▶ **TASK ITEM**
Pictures aside, repeat all the entries below exactly as they appear.

▶ **DATA RECORDS**
+-------+

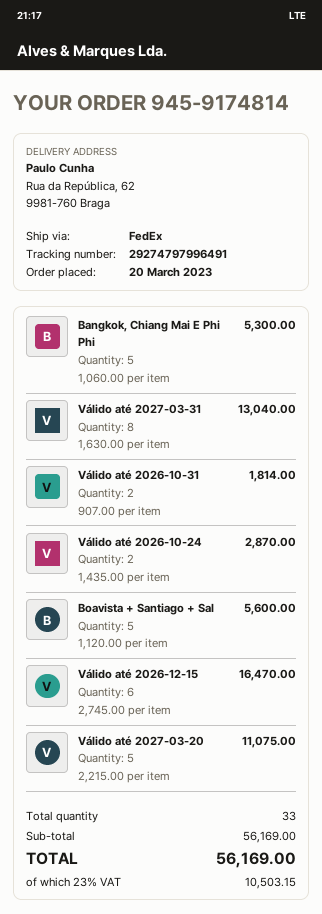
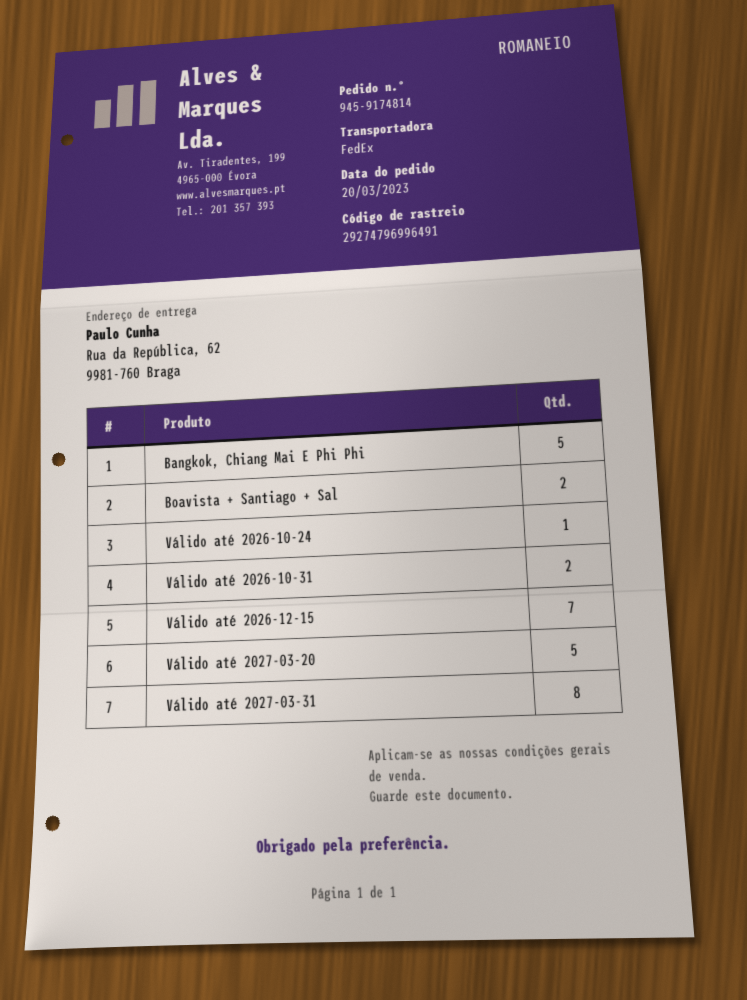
tracking number: 29274797996491 -> 29274796996491
Válido até 2026-10-24: 2 -> 1
Boavista + Santiago + Sal: 5 -> 2
Válido até 2026-12-15: 6 -> 7

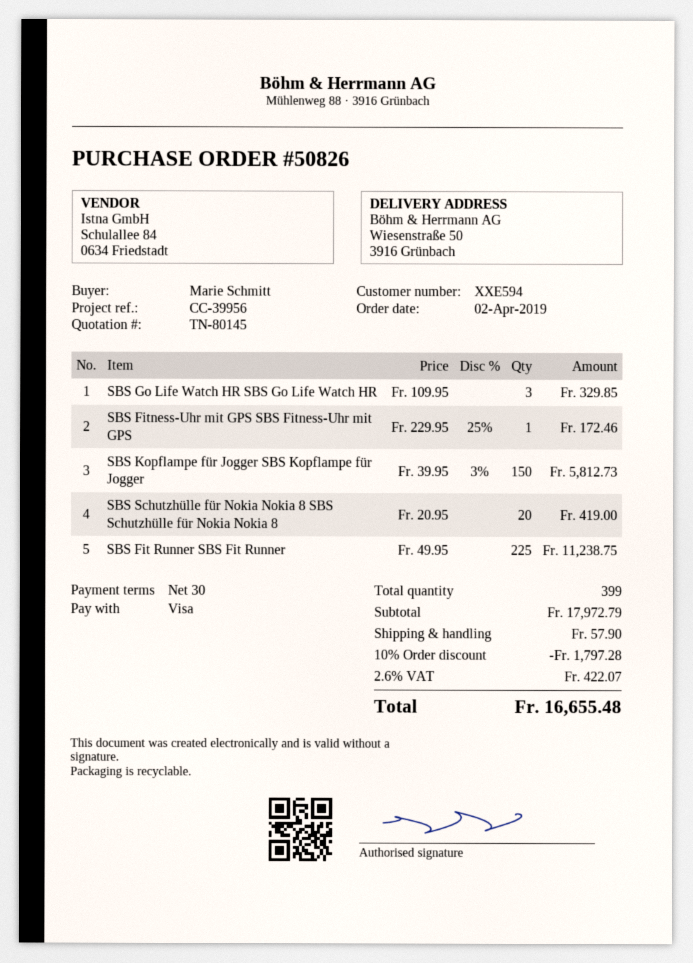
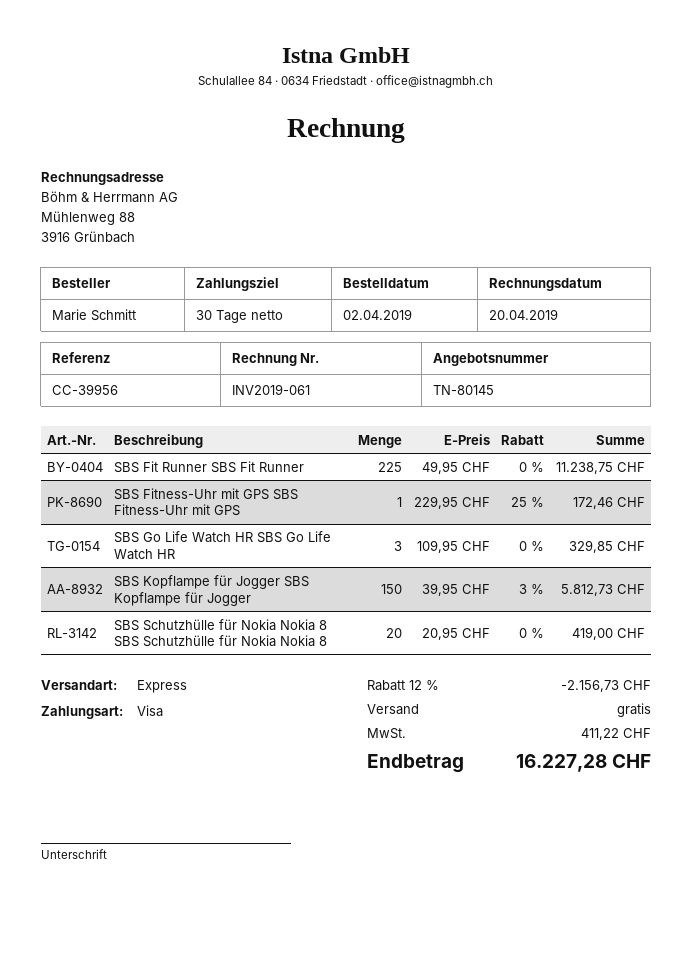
discount: 10% = 1797.28 -> 12% = 2156.73
shipping: 57.90 -> 0.00
tax: 422.07 -> 411.22
total: 16655.48 -> 16227.28

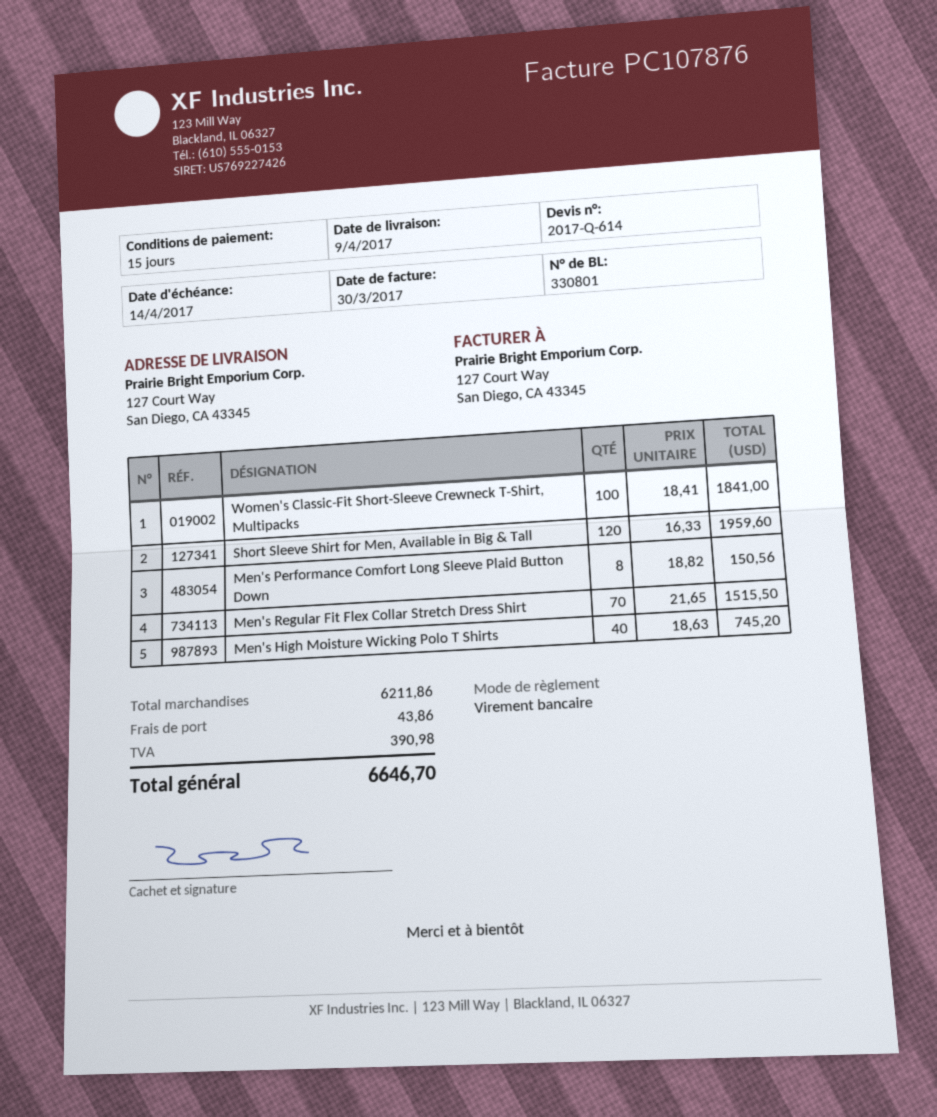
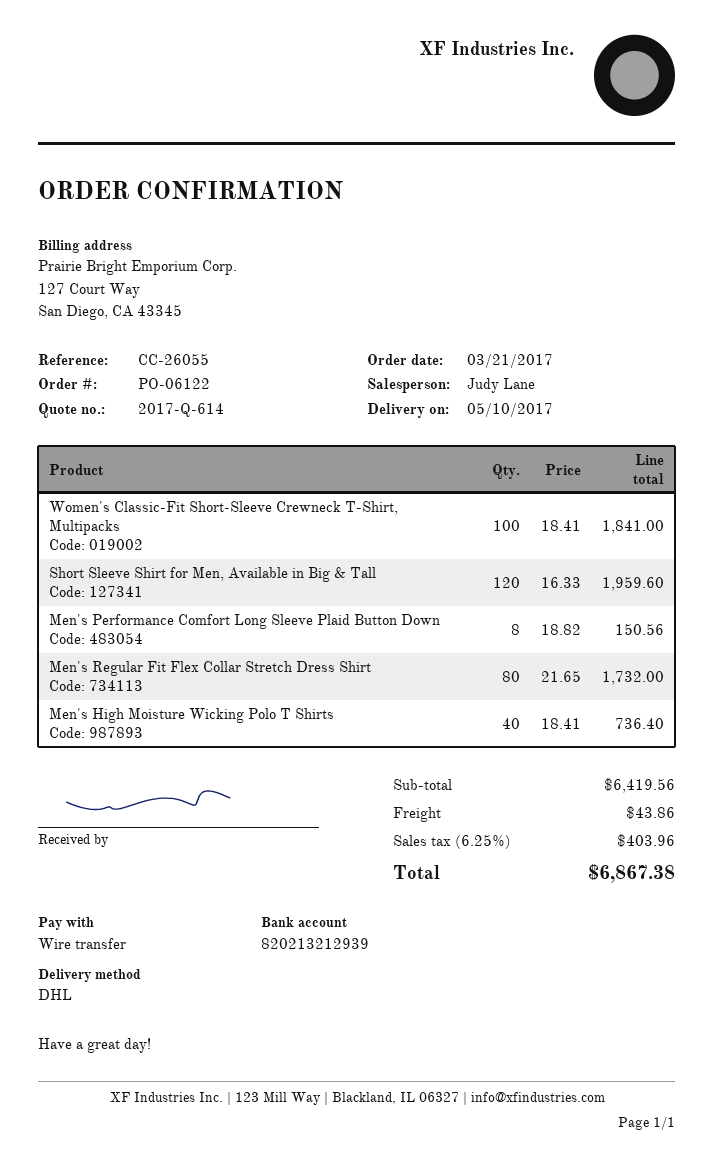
delivery date: 2017-04-09 -> 2017-05-10
Men's Regular Fit Flex Collar Stretch Dress Shirt: 70 x 21.65 = 1515.50 -> 80 x 21.65 = 1732.00
Men's High Moisture Wicking Polo T Shirts: 40 x 18.63 = 745.20 -> 40 x 18.41 = 736.40
subtotal: 6211.86 -> 6419.56
tax: 390.98 -> 403.96
total: 6646.70 -> 6867.38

+-------+

▶ **TASK RESULT**
tracking number: 29274797996491 -> 29274796996491
Válido até 2026-10-24: 2 -> 1
Boavista + Santiago + Sal: 5 -> 2
Válido até 2026-12-15: 6 -> 7

discount: 10% = 1797.28 -> 12% = 2156.73
shipping: 57.90 -> 0.00
tax: 422.07 -> 411.22
total: 16655.48 -> 16227.28

delivery date: 2017-04-09 -> 2017-05-10
Men's Regular Fit Flex Collar Stretch Dress Shirt: 70 x 21.65 = 1515.50 -> 80 x 21.65 = 1732.00
Men's High Moisture Wicking Polo T Shirts: 40 x 18.63 = 745.20 -> 40 x 18.41 = 736.40
subtotal: 6211.86 -> 6419.56
tax: 390.98 -> 403.96
total: 6646.70 -> 6867.38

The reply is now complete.